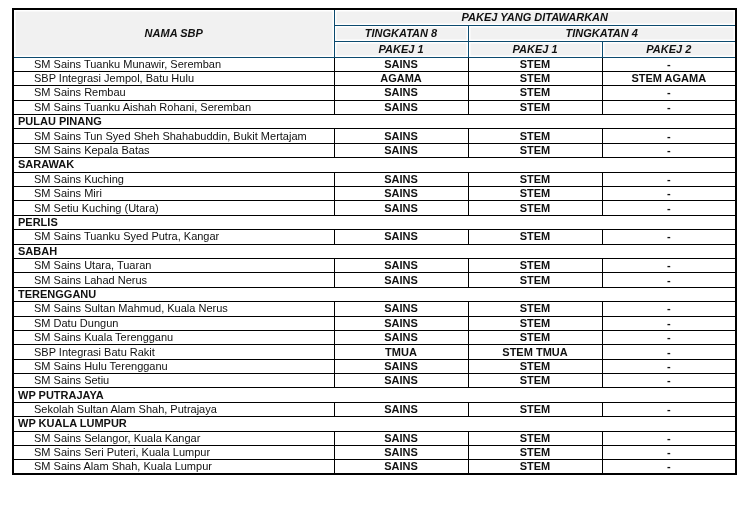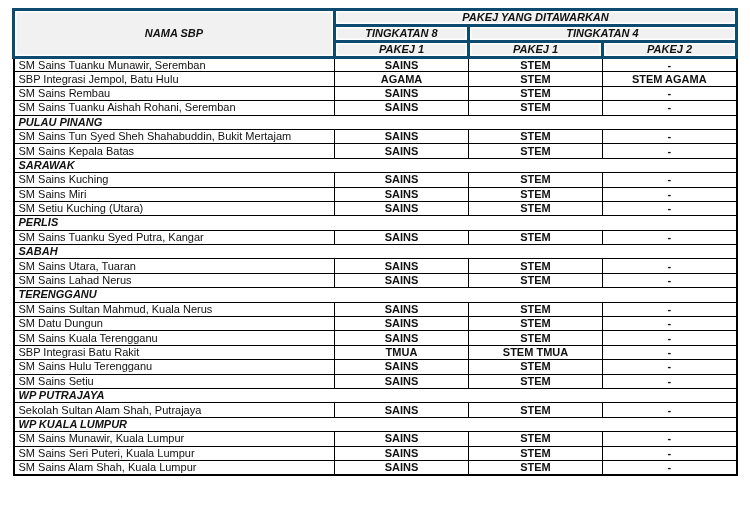"PAKEJ YANG DITAWARKAN" th { border: 3px solid #0c4a6e -> 1px solid #0c4a6e }
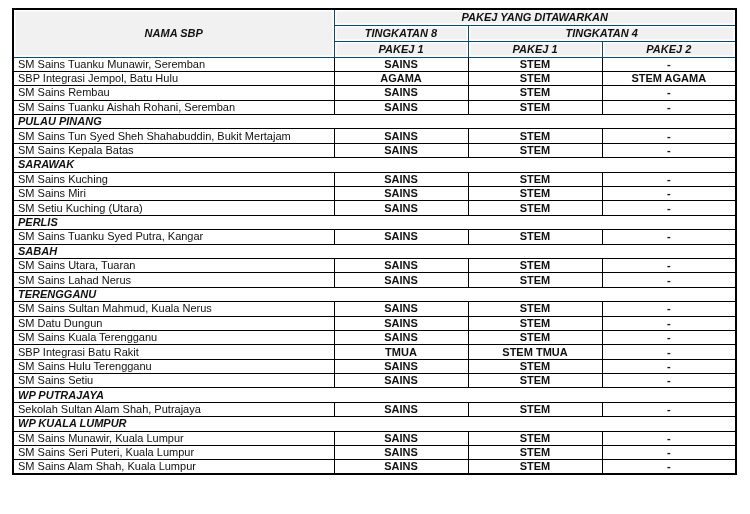"SM Sains Tuanku Munawir, Seremban" td.name-cell { padding: 0 4px -> 0 20px }
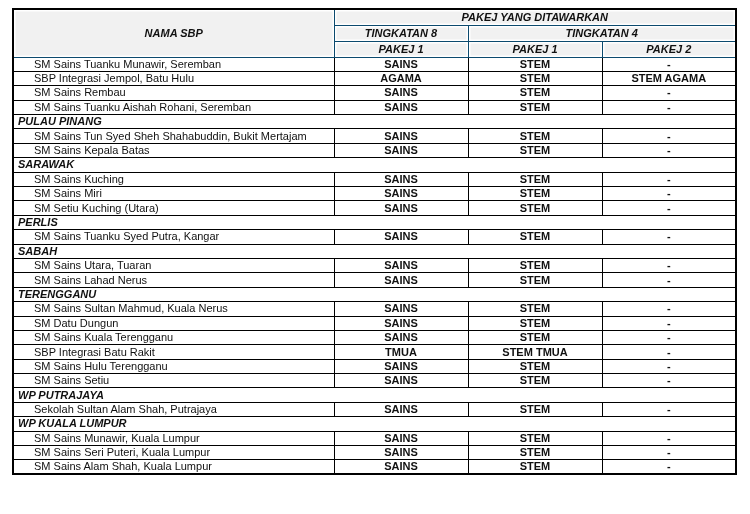"PULAU PINANG" td.section-cell { font-style: italic -> none }
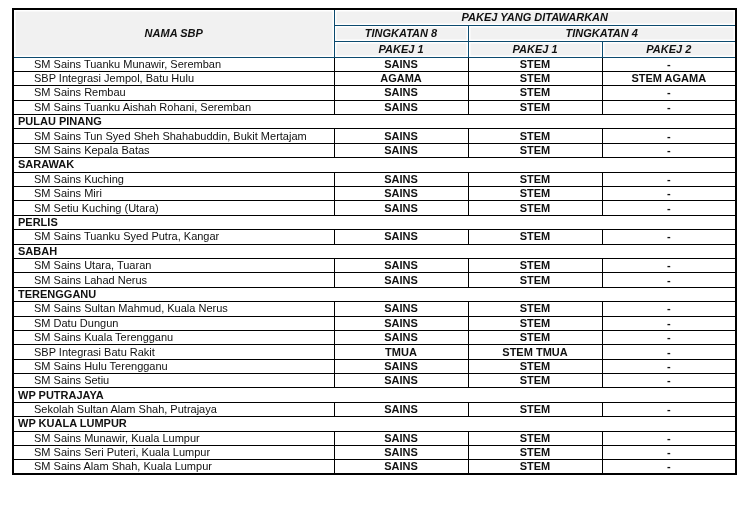"SM Sains Munawir, Kuala Lumpur" td.name-cell { text: Munawir, Kuala Lumpur -> Selangor, Kuala Kangar }
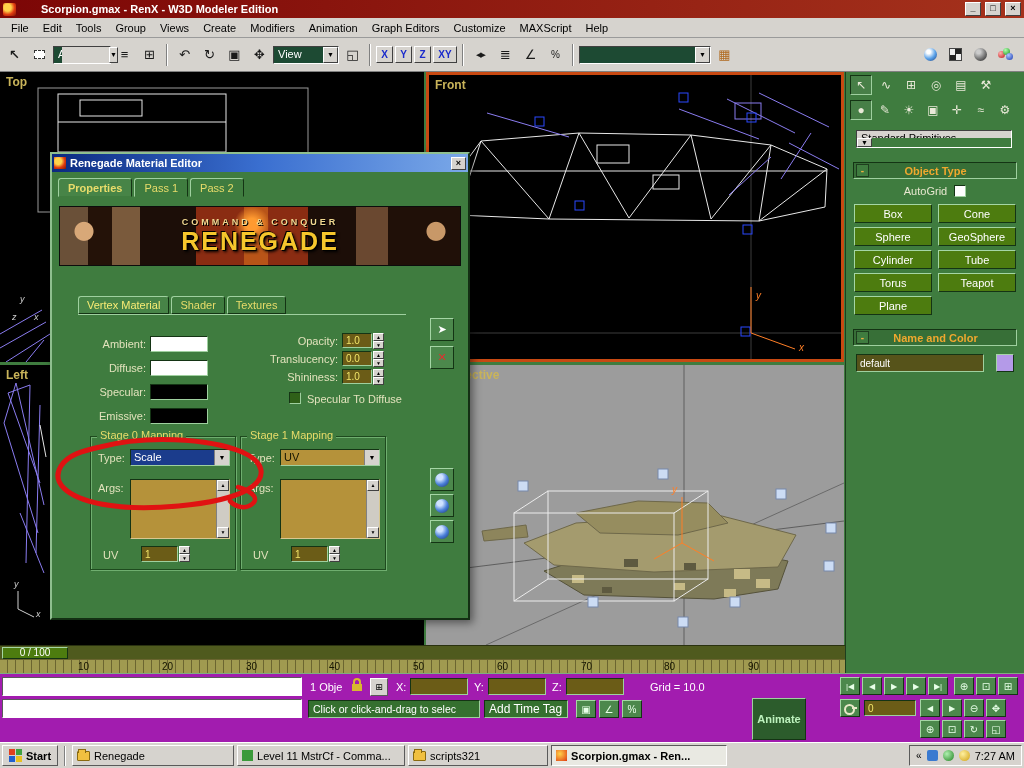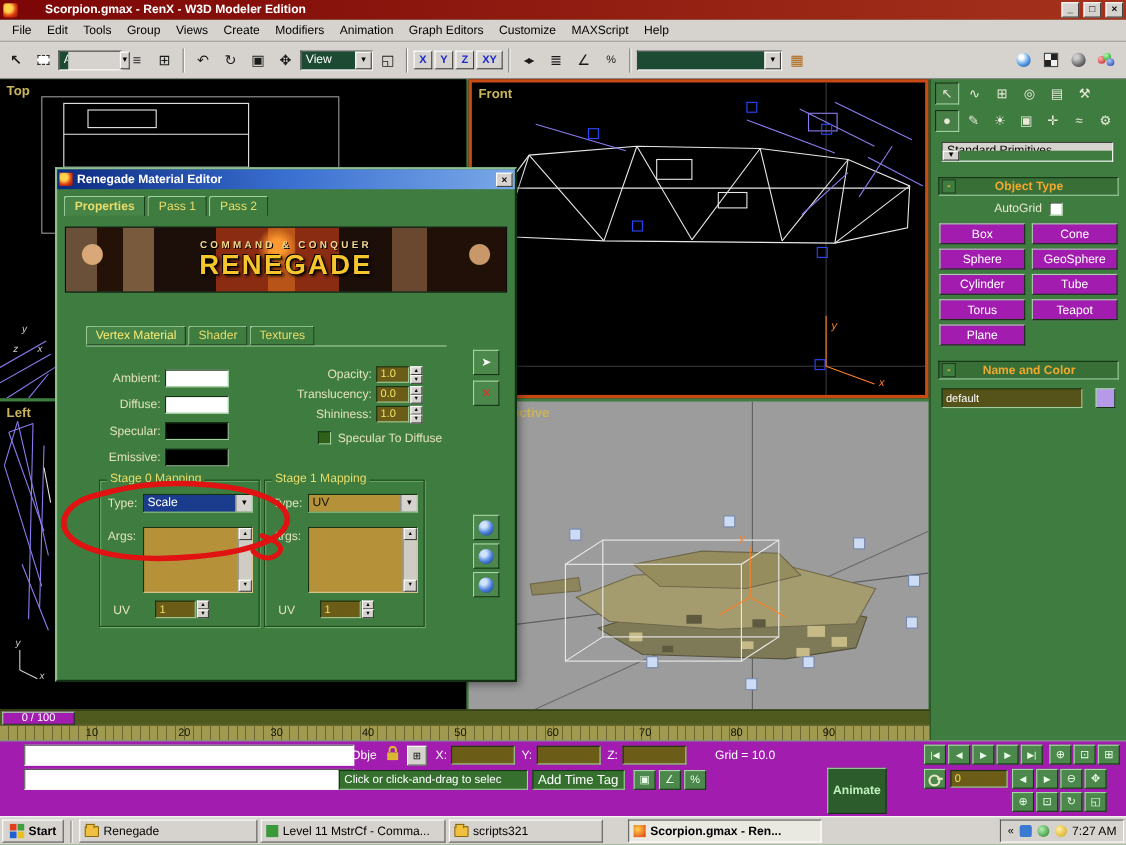"Box" .gbtn { background: #a21caf -> #4d7c0f }
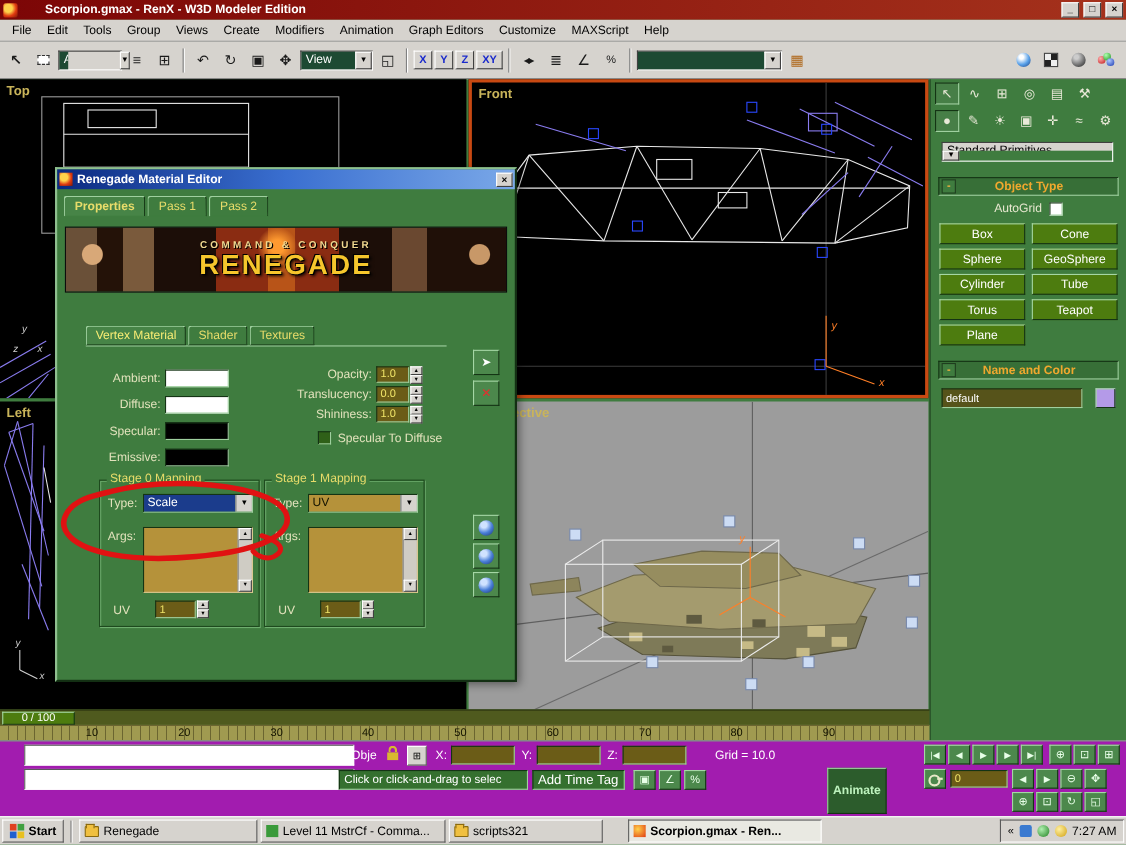"Scorpion.gmax - Ren..." .sunk { margin-left: 20px -> none }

********

- Exercise details:
Transcribe exactly the lines from the one with "font-style: italic ->" to the last line of the records, both included, so that no picture appears in the copy.

- Solution to the exercise:
"PULAU PINANG" td.section-cell { font-style: italic -> none }
"SM Sains Munawir, Kuala Lumpur" td.name-cell { text: Munawir, Kuala Lumpur -> Selangor, Kuala Kangar }
"Box" .gbtn { background: #a21caf -> #4d7c0f }
"Scorpion.gmax - Ren..." .sunk { margin-left: 20px -> none }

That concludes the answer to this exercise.